De acordo com a entidade, o valor final do combustível depende de fatores como a origem do produto, os estoques já adquiridos pelas distribuidoras e os custos médios de aquisição. “O anúncio de redução de R$ 1,20 no diesel pelo Governo do Estado não se traduz automaticamente em queda imediata no preço nas bombas”, destacou o sindicato em nota.
Ainda segundo o Sindipetro-PB, quando o combustível é comprado por valores mais elevados, não há possibilidade de redução imediata ao consumidor. “Na prática, se o combustível foi comprado mais caro, não há como haver redução imediata — e, consequentemente, os postos, que apenas revendem, também não conseguem repassar essa diminuição de forma instantânea”, informou.
A entidade também ressaltou que os postos de combustíveis não participam diretamente da formação de preços, já que não compram o produto da Petrobras nem realizam a mistura com biodiesel. “O posto apenas comercializa o produto.

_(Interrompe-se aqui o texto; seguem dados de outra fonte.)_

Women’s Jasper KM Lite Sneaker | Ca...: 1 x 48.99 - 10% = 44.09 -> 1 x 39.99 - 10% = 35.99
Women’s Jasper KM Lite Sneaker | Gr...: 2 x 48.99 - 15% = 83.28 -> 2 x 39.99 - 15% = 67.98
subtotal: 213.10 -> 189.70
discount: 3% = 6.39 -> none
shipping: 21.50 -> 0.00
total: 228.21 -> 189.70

Por isso, é equivocado atribuir aos revendedores a responsabilidade pela formação de preços”, acrescentou.
O sindicato afirmou ainda que a redução deve ocorrer de forma gradual, à medida que novos estoques forem adquiridos com valores mais baixos.
A nota foi divulgada após o Governo da Paraíba anunciar adesão à proposta do governo federal para redução no preço do diesel, que prevê uma subvenção de R$ 1,20 por litro de diesel importado até o fim de maio.